[Start of section]

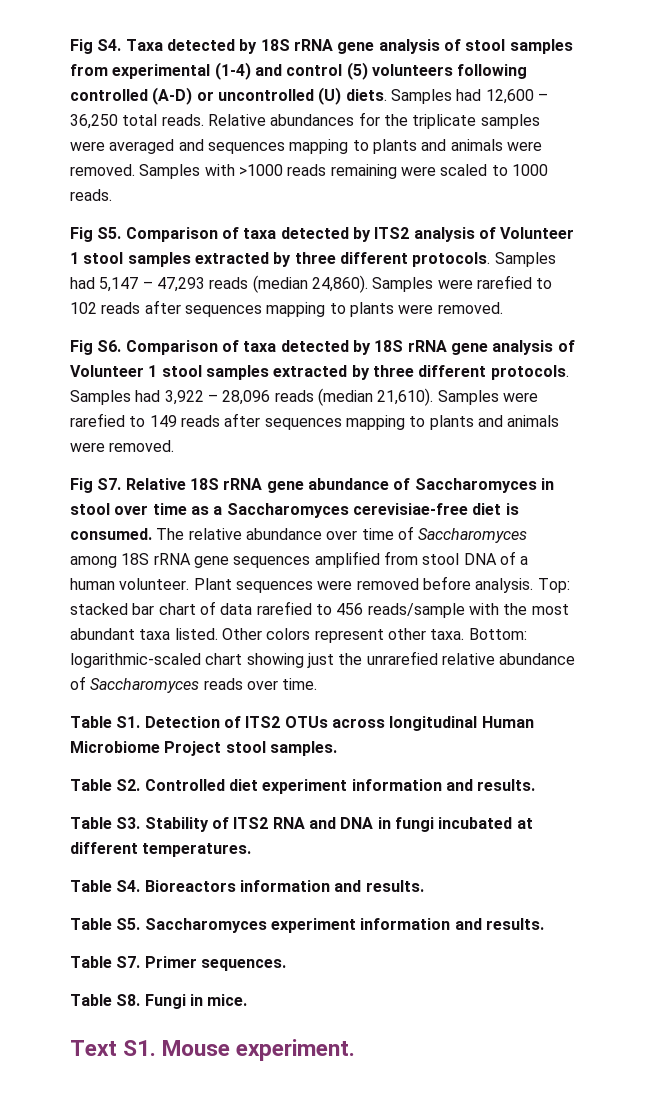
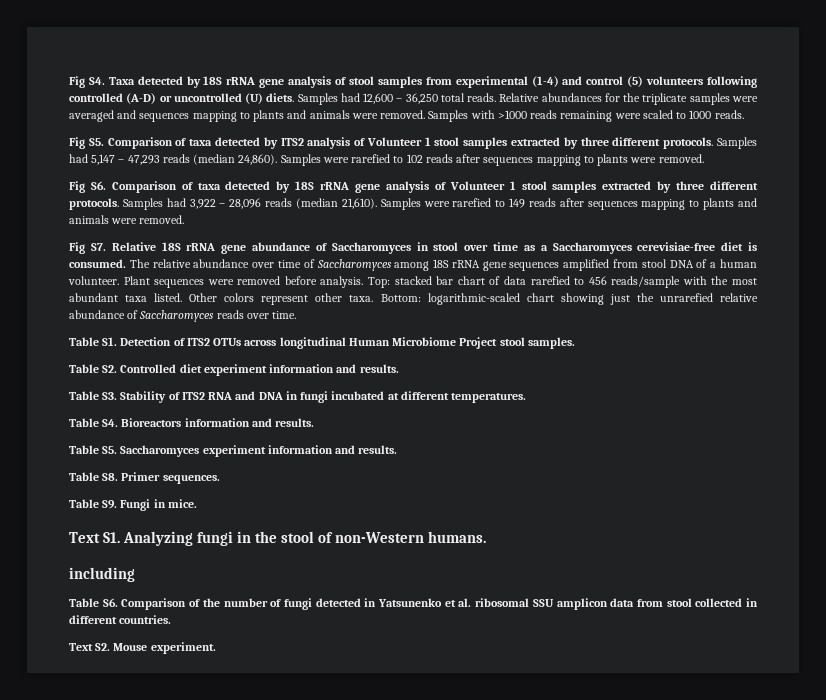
- Table S7. Primer sequences.
+ Table S8. Primer sequences.
- Table S8. Fungi in mice.
+ Table S9. Fungi in mice.
- Text S1. Mouse experiment.
+ Text S1. Analyzing fungi in the stool of non-Western humans.
+ including
+ Table S6. Comparison of the number of fungi detected in Yatsunenko et al. ribosomal SSU amplicon data from stool collected in different countries.
+ Text S2. Mouse experiment.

[End of section]

Working through the records, copy each line in which the word "experiment" appears.

- Text S1. Mouse experiment.
+ Text S2. Mouse experiment.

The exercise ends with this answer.